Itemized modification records
--------

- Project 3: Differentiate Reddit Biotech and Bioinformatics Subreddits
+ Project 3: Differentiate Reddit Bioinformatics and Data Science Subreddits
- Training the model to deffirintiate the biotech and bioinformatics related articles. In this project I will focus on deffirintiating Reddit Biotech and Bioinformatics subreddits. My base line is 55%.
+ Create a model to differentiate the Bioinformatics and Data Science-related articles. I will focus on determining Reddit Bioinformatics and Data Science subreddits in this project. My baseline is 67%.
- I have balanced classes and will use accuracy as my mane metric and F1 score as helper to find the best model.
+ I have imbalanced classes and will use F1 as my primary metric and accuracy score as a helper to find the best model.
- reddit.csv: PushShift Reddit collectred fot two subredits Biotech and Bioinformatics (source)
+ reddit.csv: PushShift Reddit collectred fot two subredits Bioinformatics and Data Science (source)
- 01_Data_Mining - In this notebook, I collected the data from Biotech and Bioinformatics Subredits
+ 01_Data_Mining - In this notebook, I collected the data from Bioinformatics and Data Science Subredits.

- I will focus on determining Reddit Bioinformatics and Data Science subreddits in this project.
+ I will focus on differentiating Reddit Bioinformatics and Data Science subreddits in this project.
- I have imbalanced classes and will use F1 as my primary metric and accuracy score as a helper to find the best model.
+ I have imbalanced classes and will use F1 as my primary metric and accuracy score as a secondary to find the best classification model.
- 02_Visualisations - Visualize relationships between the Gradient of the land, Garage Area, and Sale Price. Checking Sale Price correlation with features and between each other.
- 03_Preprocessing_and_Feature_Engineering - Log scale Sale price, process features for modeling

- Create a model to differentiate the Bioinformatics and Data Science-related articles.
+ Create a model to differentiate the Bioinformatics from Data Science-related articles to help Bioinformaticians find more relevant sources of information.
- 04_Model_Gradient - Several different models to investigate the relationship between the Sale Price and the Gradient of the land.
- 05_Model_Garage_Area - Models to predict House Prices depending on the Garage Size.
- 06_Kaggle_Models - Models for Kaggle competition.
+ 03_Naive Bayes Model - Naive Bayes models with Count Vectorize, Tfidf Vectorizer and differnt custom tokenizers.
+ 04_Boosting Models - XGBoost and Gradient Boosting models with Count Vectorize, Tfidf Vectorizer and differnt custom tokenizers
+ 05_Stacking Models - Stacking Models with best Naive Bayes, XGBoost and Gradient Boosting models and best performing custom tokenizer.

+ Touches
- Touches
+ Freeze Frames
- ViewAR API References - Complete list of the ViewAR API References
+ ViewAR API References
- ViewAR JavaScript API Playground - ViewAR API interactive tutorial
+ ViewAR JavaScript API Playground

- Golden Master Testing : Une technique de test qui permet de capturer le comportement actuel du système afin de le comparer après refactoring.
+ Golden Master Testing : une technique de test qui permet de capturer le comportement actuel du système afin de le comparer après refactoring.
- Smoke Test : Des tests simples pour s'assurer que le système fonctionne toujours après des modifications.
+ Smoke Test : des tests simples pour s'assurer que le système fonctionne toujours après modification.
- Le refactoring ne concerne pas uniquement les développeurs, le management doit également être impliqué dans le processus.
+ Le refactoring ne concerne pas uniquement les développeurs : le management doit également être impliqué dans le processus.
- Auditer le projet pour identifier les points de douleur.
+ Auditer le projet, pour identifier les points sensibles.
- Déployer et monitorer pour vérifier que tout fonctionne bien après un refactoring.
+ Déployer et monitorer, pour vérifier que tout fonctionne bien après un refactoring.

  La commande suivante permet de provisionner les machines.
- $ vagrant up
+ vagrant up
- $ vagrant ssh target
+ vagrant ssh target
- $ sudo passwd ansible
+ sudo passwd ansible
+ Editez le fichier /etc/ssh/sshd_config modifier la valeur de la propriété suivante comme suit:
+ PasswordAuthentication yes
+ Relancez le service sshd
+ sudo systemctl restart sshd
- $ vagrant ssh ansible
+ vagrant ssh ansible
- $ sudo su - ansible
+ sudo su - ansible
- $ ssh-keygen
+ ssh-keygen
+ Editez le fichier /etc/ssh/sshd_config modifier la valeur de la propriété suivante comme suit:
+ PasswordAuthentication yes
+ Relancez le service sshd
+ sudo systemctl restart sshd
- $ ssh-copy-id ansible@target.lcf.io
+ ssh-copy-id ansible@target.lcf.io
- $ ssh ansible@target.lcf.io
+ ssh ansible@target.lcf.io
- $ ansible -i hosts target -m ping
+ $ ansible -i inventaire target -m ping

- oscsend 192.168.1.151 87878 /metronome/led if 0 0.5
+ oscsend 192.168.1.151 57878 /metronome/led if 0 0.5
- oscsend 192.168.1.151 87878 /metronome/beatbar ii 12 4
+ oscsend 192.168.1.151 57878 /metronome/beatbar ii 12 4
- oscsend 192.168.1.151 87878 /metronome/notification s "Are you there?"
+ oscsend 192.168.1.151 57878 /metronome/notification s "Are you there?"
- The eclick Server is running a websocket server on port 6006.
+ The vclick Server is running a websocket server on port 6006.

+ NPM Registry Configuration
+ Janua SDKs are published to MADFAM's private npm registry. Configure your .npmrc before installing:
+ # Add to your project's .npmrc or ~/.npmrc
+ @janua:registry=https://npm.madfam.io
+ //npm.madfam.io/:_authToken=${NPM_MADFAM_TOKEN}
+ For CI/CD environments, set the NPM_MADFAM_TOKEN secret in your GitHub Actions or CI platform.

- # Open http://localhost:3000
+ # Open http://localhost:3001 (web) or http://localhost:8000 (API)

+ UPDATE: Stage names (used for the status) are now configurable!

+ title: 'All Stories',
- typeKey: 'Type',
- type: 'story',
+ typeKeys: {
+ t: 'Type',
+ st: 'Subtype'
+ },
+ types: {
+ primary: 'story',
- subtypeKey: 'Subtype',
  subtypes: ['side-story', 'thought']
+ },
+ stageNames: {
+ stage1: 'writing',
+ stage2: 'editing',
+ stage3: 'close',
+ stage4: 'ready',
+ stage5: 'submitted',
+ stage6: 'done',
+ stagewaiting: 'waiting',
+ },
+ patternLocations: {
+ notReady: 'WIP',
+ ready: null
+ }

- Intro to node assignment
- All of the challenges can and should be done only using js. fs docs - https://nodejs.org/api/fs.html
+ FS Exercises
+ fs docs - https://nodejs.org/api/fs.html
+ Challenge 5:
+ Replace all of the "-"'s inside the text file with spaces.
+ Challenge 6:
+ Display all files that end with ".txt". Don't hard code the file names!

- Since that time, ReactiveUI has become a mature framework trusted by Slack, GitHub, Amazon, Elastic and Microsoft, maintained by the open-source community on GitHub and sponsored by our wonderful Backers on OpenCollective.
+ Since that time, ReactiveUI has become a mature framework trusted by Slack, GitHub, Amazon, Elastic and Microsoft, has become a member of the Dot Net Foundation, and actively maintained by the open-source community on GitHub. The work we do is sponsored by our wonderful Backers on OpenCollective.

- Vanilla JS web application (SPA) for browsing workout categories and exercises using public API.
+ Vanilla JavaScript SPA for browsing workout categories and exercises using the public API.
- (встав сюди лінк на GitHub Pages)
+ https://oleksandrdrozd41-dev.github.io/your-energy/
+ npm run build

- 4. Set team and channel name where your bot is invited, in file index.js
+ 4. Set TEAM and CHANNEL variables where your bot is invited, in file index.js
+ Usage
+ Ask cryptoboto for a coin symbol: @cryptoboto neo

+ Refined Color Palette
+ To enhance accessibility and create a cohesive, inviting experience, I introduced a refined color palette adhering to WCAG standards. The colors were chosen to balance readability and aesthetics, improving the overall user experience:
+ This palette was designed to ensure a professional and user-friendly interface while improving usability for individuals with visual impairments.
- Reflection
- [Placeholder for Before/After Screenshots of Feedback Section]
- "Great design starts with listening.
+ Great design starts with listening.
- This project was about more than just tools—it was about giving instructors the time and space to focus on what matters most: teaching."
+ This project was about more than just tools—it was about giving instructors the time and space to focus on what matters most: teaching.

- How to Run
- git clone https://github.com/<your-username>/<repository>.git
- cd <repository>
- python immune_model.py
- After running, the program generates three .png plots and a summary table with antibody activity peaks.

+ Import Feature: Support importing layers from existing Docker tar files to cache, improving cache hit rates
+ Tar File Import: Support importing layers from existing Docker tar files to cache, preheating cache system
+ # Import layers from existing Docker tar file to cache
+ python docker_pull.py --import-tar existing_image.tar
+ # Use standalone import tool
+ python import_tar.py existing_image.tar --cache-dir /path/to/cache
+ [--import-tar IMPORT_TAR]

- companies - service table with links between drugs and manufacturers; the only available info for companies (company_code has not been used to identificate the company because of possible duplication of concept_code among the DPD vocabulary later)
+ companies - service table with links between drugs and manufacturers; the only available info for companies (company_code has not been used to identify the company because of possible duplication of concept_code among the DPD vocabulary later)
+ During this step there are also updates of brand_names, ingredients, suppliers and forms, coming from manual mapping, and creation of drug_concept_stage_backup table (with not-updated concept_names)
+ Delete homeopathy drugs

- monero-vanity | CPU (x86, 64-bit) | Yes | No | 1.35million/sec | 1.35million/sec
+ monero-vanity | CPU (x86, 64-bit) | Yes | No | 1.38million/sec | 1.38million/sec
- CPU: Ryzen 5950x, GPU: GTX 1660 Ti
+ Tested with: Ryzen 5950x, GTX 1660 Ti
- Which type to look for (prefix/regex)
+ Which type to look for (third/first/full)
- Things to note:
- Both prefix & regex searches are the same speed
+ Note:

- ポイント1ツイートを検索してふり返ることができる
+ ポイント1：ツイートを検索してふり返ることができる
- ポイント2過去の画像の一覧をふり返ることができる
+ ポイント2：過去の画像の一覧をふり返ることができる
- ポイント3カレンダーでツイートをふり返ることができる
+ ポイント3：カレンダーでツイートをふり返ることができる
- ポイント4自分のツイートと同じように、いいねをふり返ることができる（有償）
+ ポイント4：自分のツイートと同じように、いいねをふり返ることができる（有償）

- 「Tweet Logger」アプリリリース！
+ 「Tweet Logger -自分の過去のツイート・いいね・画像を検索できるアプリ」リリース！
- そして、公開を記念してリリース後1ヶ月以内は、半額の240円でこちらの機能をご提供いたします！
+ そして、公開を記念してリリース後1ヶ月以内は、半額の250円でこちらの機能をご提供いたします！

--------

Task brief: The answer must be every line from the records above that contains the word "vagrant", copied in full.

Answer space:
- $ vagrant up
+ vagrant up
- $ vagrant ssh target
+ vagrant ssh target
- $ vagrant ssh ansible
+ vagrant ssh ansible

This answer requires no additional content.